Die Notenbank erwarte eine "längere Phase niedriger Inflation", erklärte EZB-Chef Mario Draghi in einer Pressekonferenz am Donnerstag. Dennoch sieht der oberste Euro-Hüter keine Deflation auf die Euro-Zone zukommen. Details zu der erwarteten Preisentwicklung werde die EZB in den Konjunkturprognosen im Dezember vorlegen.

Kursfeuerwerk an den Börsen
Die Börse feierte die Entscheidung mit einem Kursfeuerwerk: Der Deutsche Aktienindex Dax schoss binnen Minuten um fast 100 Punkte auf mehr als 9.150 Punkte in die Höhe. Im Gegenzug fiel der Euro-Kurs rapide von mehr als 1,35 auf unter 1,34 Euro.

Die Teuerung im Euro-Raum war im Oktober auf 0,7 Prozent gesunken - den tiefsten Stand seit vier Jahren. Das hatte Forderungen nach noch billigerem Zentralbankgeld und einem Leitzins noch unter dem bisherigen Rekordtief von 0,5 Prozent neue Nahrung gegeben. Das billige Geld soll helfen, eine deflationäre Abwärtsspirale aus fallenden Verbraucherpreisen und schwachem Wirtschaftswachstum zu verhindern.

Beobachter rechneten mit Zinspause
Das belgische Ratsmitglied Luc Coene hatte kürzlich betont, dass "ein weiterer Fall der Inflation ein geldpolitisches Handeln rechtfertigen" könne. Die meisten Ökonomen hatten dennoch mit einer Zinspause gerechnet.
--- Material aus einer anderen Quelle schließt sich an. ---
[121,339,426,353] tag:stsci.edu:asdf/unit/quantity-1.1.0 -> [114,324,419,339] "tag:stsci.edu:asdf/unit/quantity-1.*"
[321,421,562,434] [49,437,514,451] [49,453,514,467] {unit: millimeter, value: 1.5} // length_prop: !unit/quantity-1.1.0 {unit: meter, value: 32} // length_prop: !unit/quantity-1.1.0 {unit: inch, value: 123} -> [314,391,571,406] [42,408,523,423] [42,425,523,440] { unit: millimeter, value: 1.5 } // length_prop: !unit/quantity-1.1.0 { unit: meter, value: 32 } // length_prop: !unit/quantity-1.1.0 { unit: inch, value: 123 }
Für Deutschland mit seiner relativ robusten Konjunktur gilt schon das bisherige Zinsniveau als zu niedrig. Und da Banken bereits extrem günstig an Geld kommen, es aber nicht an Unternehmen weiterreichen, ist umstritten, ob die erneute Zinssenkung in den Krisenländern positive Auswirkungen haben wird.
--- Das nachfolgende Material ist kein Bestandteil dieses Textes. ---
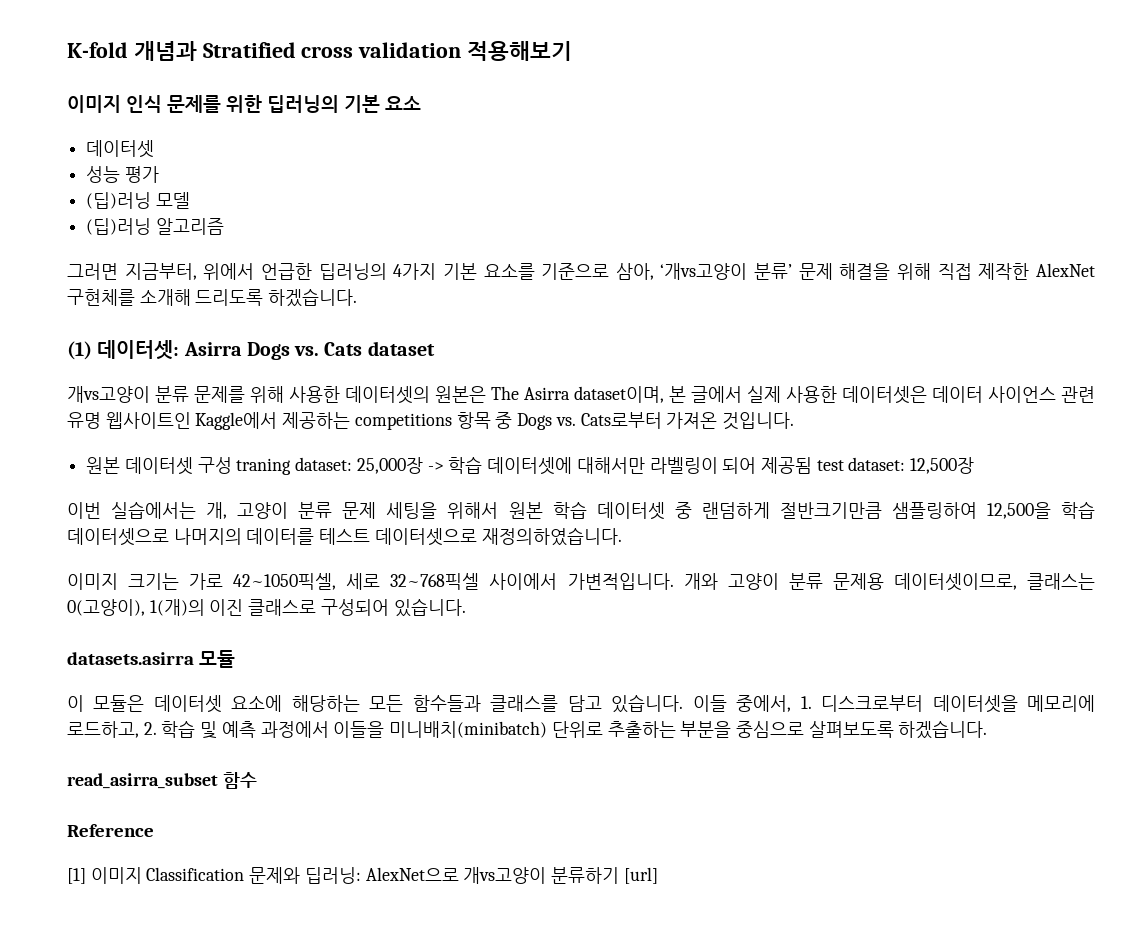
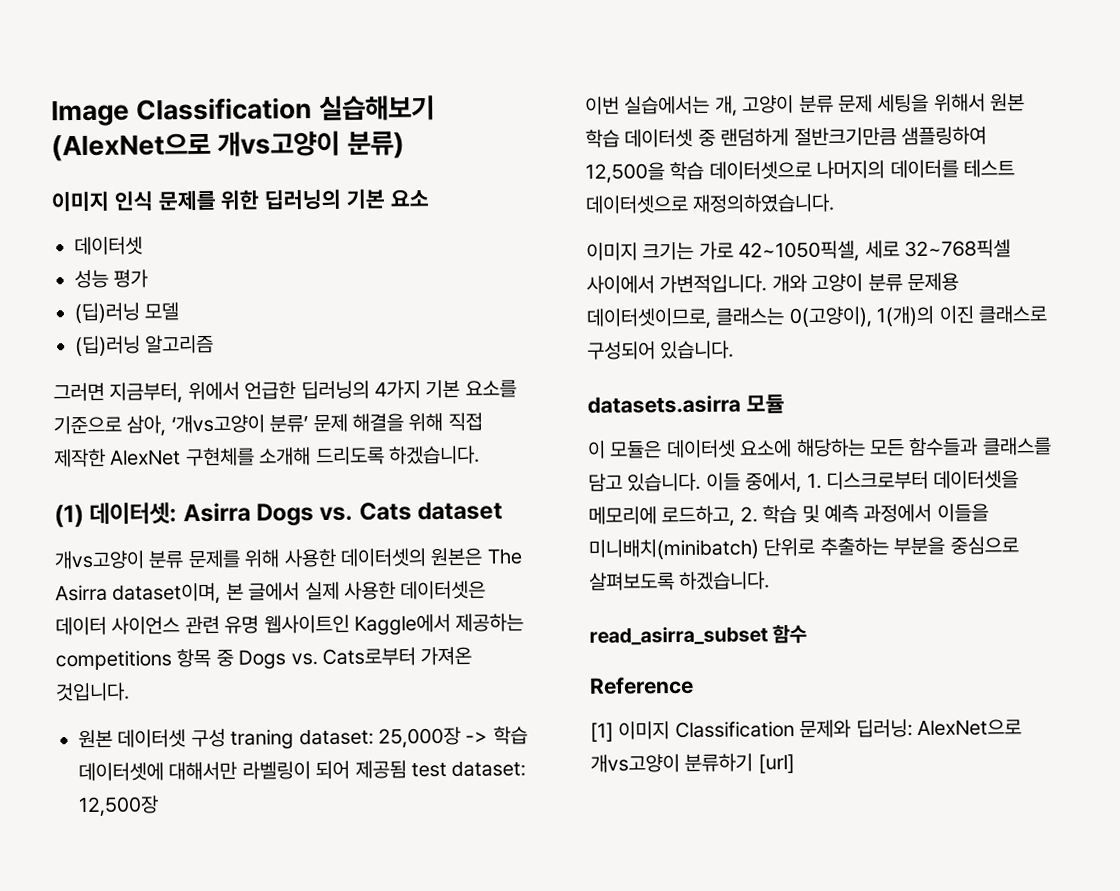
[67,41,573,61] K-fold 개념과 Stratified cross validation 적용해보기 -> [51,95,435,127] [51,130,405,162] Image Classification 실습해보기 (AlexNet으로 개vs고양이 분류)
Fragwürdiger Schritt, weil Wirtschaft langsam gesundet
Der historische Zinsschritt kommt auch deshalb überraschend, weil die Wirtschaft im Euro-Raum die Rezession verlassen hat und 2014 - auch nach EZB-Prognosen - wieder wachsen wird. Allerdings sei die wirtschaftliche Erholung "schwach, fragil und ungleichmäßig", wie das deutsche EZB-Direktoriumsmitglied Jörg Asmussen kürzlich betonte.